According to Longman Dictionary of Contemporary English the word shape means the outer form of something, that you see or feel. Reasoning about the shape is a common way of describing, representing and visualization of real and abstract objects in computer science, engineering, mathematics, biology, physics, chemistry, medicine, entertainment applications and even daily life. Shape modeling is an interdisciplinary area composing theoretical and experimental results from mathematics, physics, computer graphics, computer-aided design, computer animation, and others fields. Shape modeling  and mathematical simulation stand side by side, and one upholds the other.

The heart of my work was solving applied problems of mathematical simulation. In general, a problem of mathematical simulation includes three main parts: mathematical model, numerical method and programming realization. In 1983, I had the opportunity to be involved in the international project of the comet Halley investigation. It is important to mention the results of investigation of the orbital motion of the comet Halley as an example of mathematical simulation. The study of comets motion put forward a problem of developing a mathematical model which could reproduce true motion of the comet with a high degree of accuracy. Development of a new mathematical model and numerical methods in a combination with computer graphics algorithms and methods led to the attainment of the best accuracy in the world for forecasting the appearance of Halley’s Comet.

As mathematical simulation becomes a tool of knowledge, such simulation is now connected with the progress in developing new computers and first of all with parallel and distributed processing. To find a common methodological approach for making distributed systems as easy for programming as conventional systems I have investigated a number of computing problems: gas-dynamics finite differences schemes, sheet forming modeling, solving of large systems of linear algebraic equations, image processing, bioengineering and geometric modeling. As a result of this activity a "serialization" approach in the design of parallel programs was proposed. Now we are able to answer for uneasy question: is it correct to say that a coach harnessed with a team of four horses would move faster that one harnessed with only two?

At the University of Aizu I was involved as a principal investigator in number of projects on modeling and visualization of geometric shapes, computer simulation of dynamic interaction for time-dependent surfaces.
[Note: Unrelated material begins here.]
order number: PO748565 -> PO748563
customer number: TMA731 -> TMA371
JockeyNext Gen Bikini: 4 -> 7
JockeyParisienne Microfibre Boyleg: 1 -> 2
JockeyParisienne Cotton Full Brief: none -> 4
Among others is research project on Intelligent Dental Care System, funded by the Fukushima Prefecture Foundation for advancement of Science and Education. The developed techniques for automatic adjustment of the occlusal surface of teeth's restorations based on the results of articulation simulation was used in our experimental dental CAD system. I suggested a novel approach to the reconstruction of geometric objects from scattered range data. It was implemented in different applications, in particular for a femur reconstruction from concave and branching contour data. Highly detailed complex objects can be produced and we are able to apply set-theoretic operations, manipulate, transform objects, control deformations according to the given constrains or main topological features of the shapes, by producing more complex ones. Possible implementation is volume modeling, in particular, prosthetic design.
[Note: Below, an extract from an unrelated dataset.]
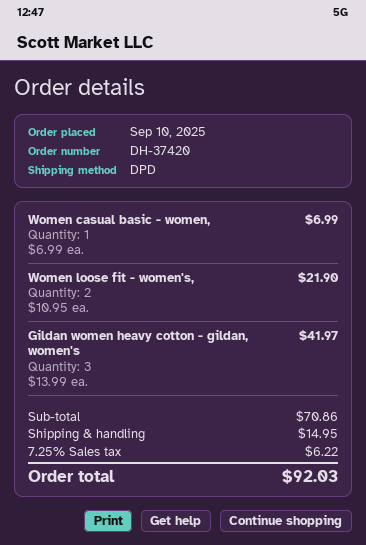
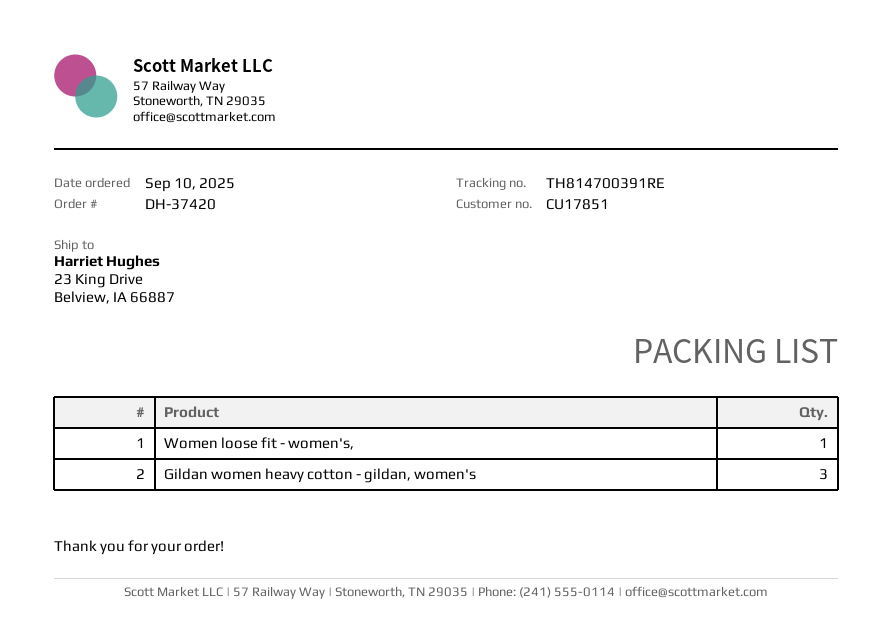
Women casual basic - women,: 1 -> none
Women loose fit - women's,: 2 -> 1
A challenging goal in CG and CAD is to provide powerful technique for modeling the shape of an object. Indeed, when we are using only generic properties such as position of a point of the object that is deformed the problem of constructing smooth surface satisfying certain constrains can be formulated as a mapping function from R³ to R³. Such space mapping technique based on radial based functions (RBFs) is a powerful tool, which offers simple and quite general control of simulated shapes. In fact, a model of extended space mapping is used and incorporates geometric space mappings and a function mapping from R³ to R. Constructive solid geometry (CSG) is usually used in many CAD applications. Traditionally, CSG modeling uses simple geometric objects for a base model. Actually, RBFs offer a mechanism to get extrapolated points of a surface for various parts of a reconstructed object that can be used as “CSG components” to design a model.
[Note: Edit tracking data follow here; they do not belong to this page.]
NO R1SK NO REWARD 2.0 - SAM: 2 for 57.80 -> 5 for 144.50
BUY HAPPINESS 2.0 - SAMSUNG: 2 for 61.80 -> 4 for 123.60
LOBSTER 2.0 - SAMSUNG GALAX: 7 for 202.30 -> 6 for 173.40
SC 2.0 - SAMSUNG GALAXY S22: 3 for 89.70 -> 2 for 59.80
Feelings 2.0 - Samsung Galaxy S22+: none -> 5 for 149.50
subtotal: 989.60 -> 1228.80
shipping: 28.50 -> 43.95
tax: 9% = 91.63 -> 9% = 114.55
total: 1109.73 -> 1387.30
Volume modeling supports combinations of representational styles, including constructive geometry, sweeping, soft objects, voxel-based objects, deformable and other animated objects. A number of unique computer graphics techniques were introduced and reported in more than 30 publications while working on the project. Application examples of aesthetic design, physically based collision's simulation, animation of volumetric data were considered. I introduced an extended Bezier clipping operation for fast inverse mapping in the case of the changed domain. Problems of simulation and analysis of growing mammalian cell colony with the help of genetic algorithms, 3D reconstruction from medial axis transform have been studied. Also I have investigated questions of finite element approximation for visualizing  scattered data and for function-to-volume conversion problem. Due to this work volume geometric modeling paradigm was introduced.

As result, was the recipient of the Best WWW Award of EUROGRAPHICS'96.  Entries were encouraged from all areas of computer graphics and were judged on basis of technological innovation and contents.

In spite of a flurry of activity in the field of scattered data reconstruction and interpolation, this matter remains a difficult and computationally expensive problem. Despite their long history, RBFs have never really become a widely-used tool for surface generation in CAD. I can state that according to our experiments with various applications of RBFs, for instance an optical design, we have a good alliance of geometric modeling and optimization techniques to determine the reconstructed surface and assure overall smoothness. Another approach, which allows significantly increase size of 3D data sets, is to use compactly supported RBFs. Thus, RBFs seem ready-made for many applications in shape modeling and CG, even for interactive 3D modification, sculpting, image retouching, and real-time animation.